Aujourd’hui, nous continuons notre série sur la Commission des tombes de guerre du Commonwealth, partageant une lettre d’un porteur de civière canadien et de ses opinions concernant les enterrements dans les champs, des hommes tombés au combat.

(Voir la semaine dernière ici: http://www.fondationvimy.ca/100e-anniversaire-de-la-cwgc-ve-partie/ )

Au milieu de l’émoi public causé par la discussion sur les intentions à long terme de Sir Fabian Ware pour la Commission, le simple besoin d’une forme quelconque de registre pour les tombes était bien reconnu par les hommes servant au front. En effet, c’est l’absence totale d’un tel système qui leur causait tant de détresse. Le porteur de civière Ralph Watson s’état plaint à sa femme dans une lettre datée du 8 juillet 1917:

Piles de croix, Ypres.
IWM, Q 100350 – © Jeremy Gordon-Smith.

« Les morts restent là où ils sont, avec un drap de plastique ou un vieux sac de sable pour couvrir leurs visages. Plus tard, peut-être cette nuit-là ou la suivante, un groupe de soldats sortira des tranchées et ira creuser une tombe à quelques mètres des tranchées, maudissant les fusées et s’abattant au sol puisque Fritz joue de la mitrailleuse au hasard, juste au cas, le long du sol derrière eux, tout comme un homme jouerait de l’arrosoir sur une pelouse. »

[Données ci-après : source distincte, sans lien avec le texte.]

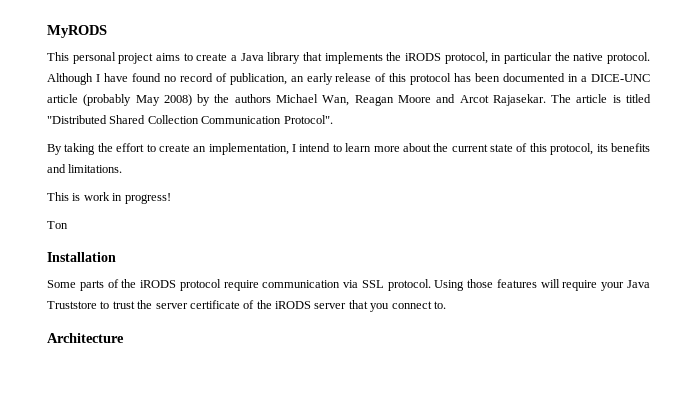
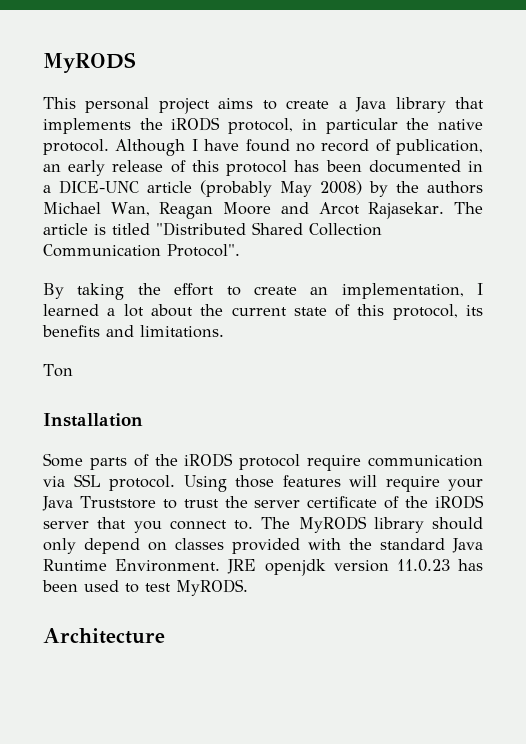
- By taking the effort to create an implementation, I intend to learn more about the current state of this protocol, its benefits and limitations.
+ By taking the effort to create an implementation, I learned a lot about the current state of this protocol, its benefits and limitations.
- This is work in progress!
+ The MyRODS library should only depend on classes provided with the standard Java Runtime Environment. JRE openjdk version 11.0.23 has been used to test MyRODS.

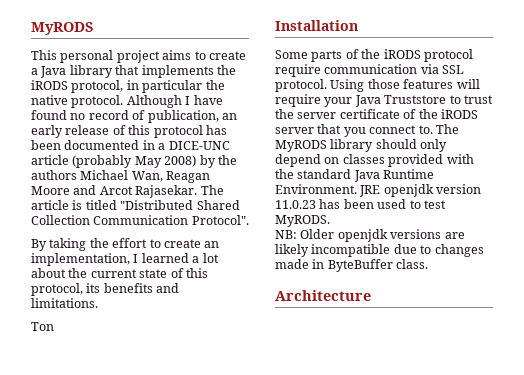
+ NB: Older openjdk versions are likely incompatible due to changes made in ByteBuffer class.

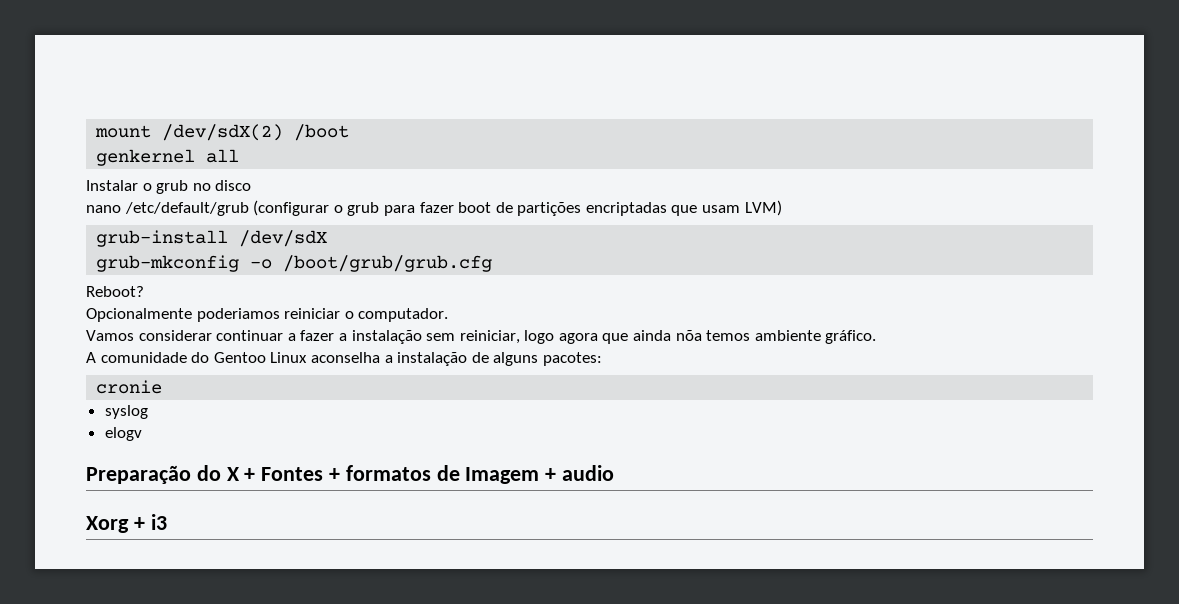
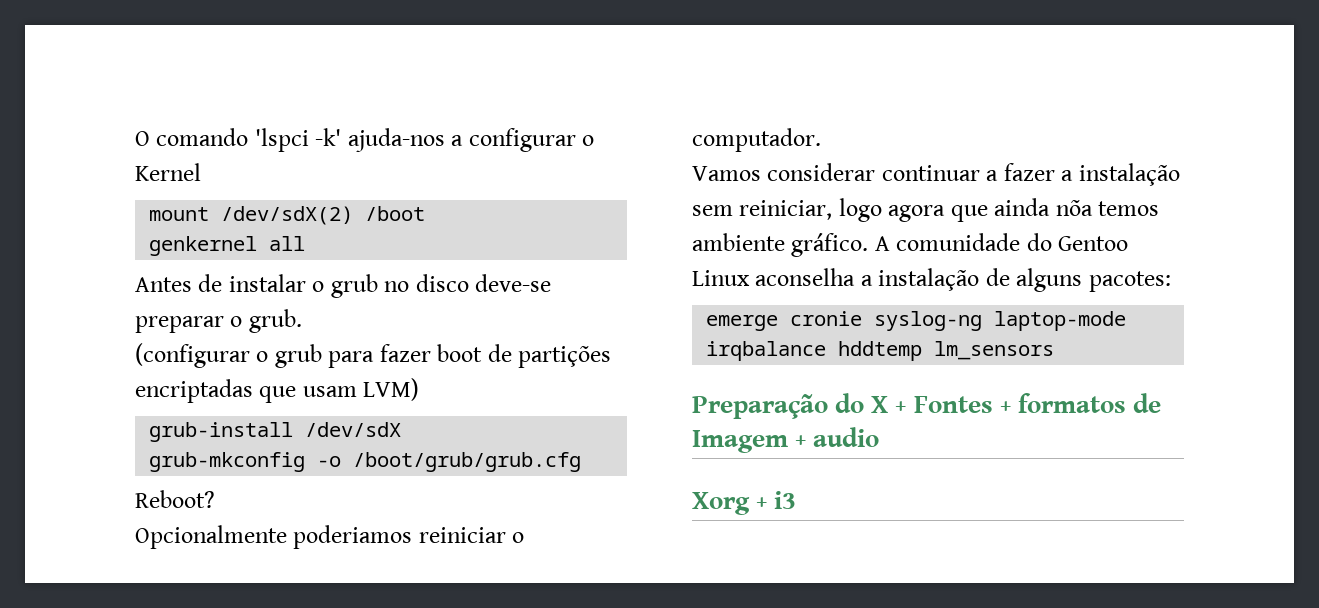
+ O comando 'lspci -k' ajuda-nos a configurar o Kernel
- Instalar o grub no disco
- nano /etc/default/grub (configurar o grub para fazer boot de partições encriptadas que usam LVM)
+ Antes de instalar o grub no disco deve-se preparar o grub.
+ (configurar o grub para fazer boot de partições encriptadas que usam LVM)
- Vamos considerar continuar a fazer a instalação sem reiniciar, logo agora que ainda nõa temos ambiente gráfico.
- A comunidade do Gentoo Linux aconselha a instalação de alguns pacotes:
+ Vamos considerar continuar a fazer a instalação sem reiniciar, logo agora que ainda nõa temos ambiente gráfico. A comunidade do Gentoo Linux aconselha a instalação de alguns pacotes:
- cronie
- syslog
- elogv
+ emerge cronie syslog-ng laptop-mode irqbalance hddtemp lm_sensors

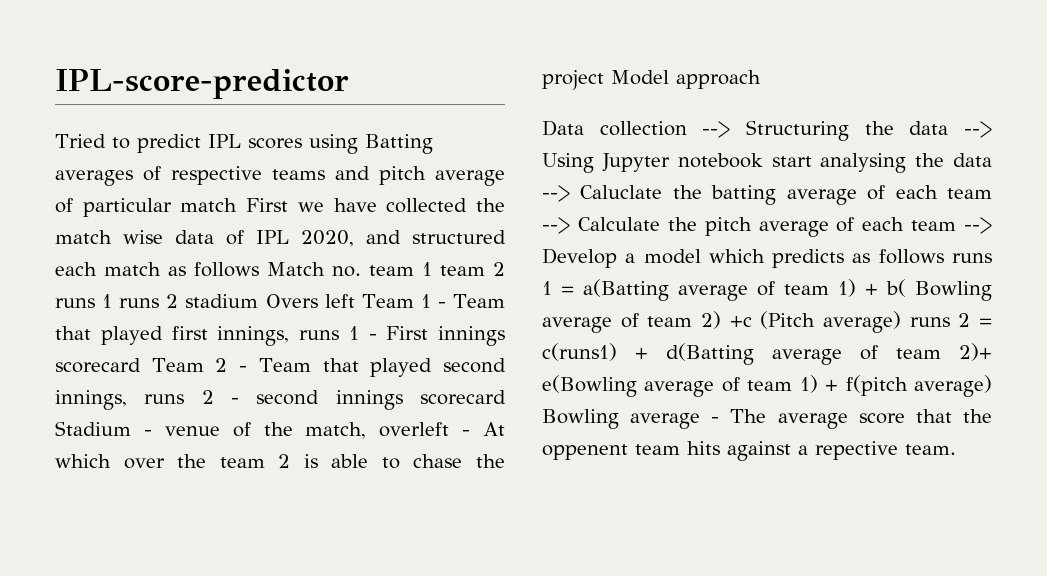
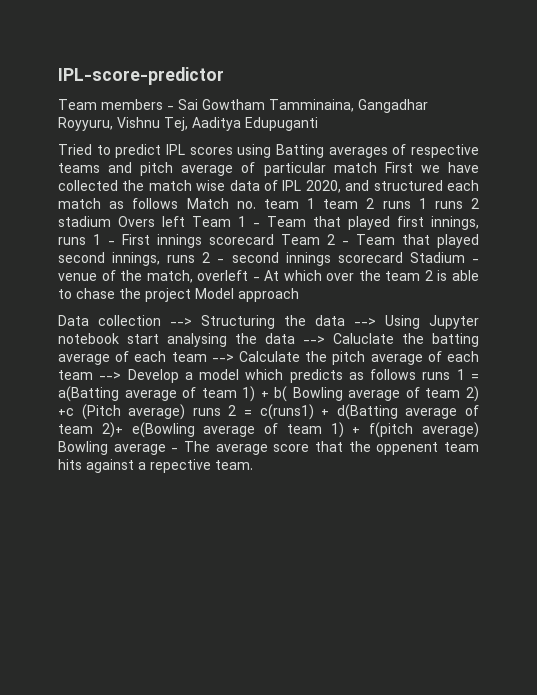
+ Team members - Sai Gowtham Tamminaina, Gangadhar Royyuru, Vishnu Tej, Aaditya Edupuganti

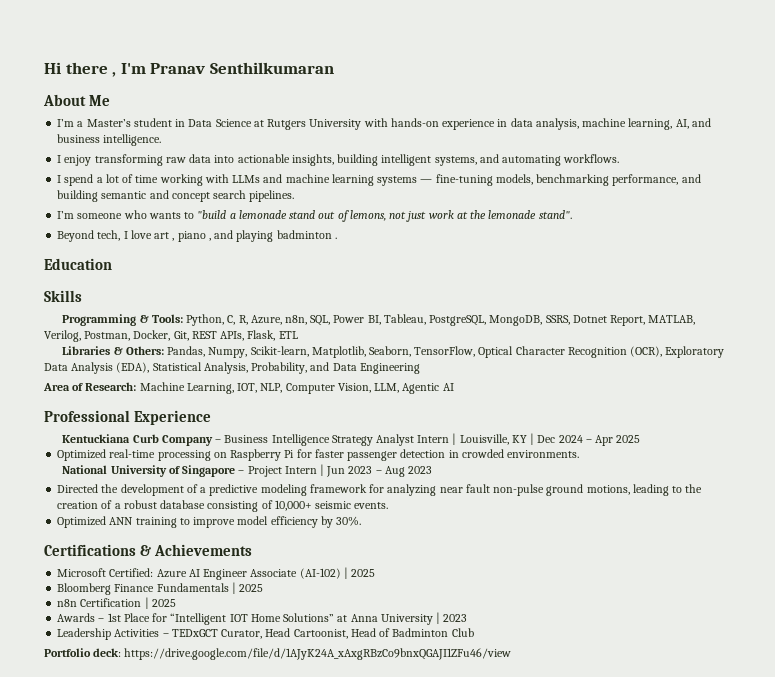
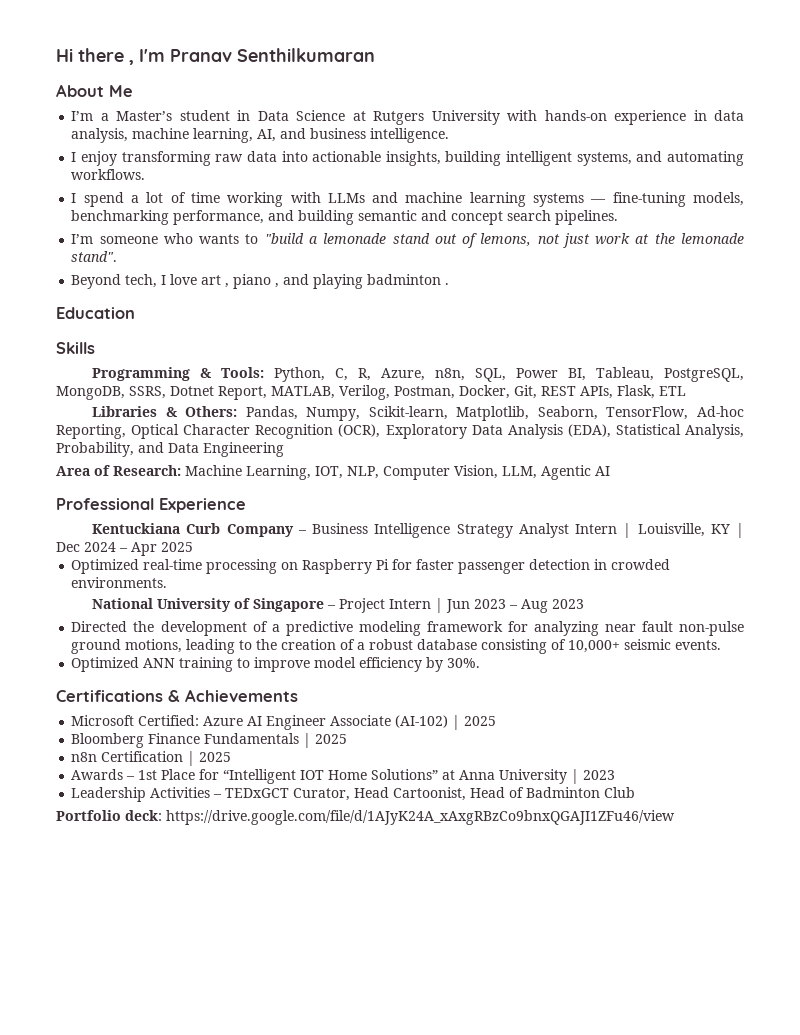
- Libraries & Others: Pandas, Numpy, Scikit-learn, Matplotlib, Seaborn, TensorFlow, Optical Character Recognition (OCR), Exploratory Data Analysis (EDA), Statistical Analysis, Probability, and Data Engineering
+ Libraries & Others: Pandas, Numpy, Scikit-learn, Matplotlib, Seaborn, TensorFlow, Ad-hoc Reporting, Optical Character Recognition (OCR), Exploratory Data Analysis (EDA), Statistical Analysis, Probability, and Data Engineering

« Cest tombes ne sont pas identifiées. Comment pourraient-elles l’être. Quelqu’un enlève toutes les lettres et autres items des poches des soldats; éventuellement, si l’homme qui a ces choses ne se fait pas mitrailler, elles se rendent dans les mains de l’intendant, qui les renvoie à la maison. Quelqu’un écrit une lettre et c’est tout. Pas d’avance, pas de raid spectaculaire, pas même une attaque pour les repousser. Tant de soldats morts, tant de Britanniques morts. Et c’est ainsi. C’est ça, vu de l’intérieur. »  (Watson, Letters of a Canadian Stretcher-Bearer (Lettres d’un canadien porteur de civière), 1914-1917, p. 138).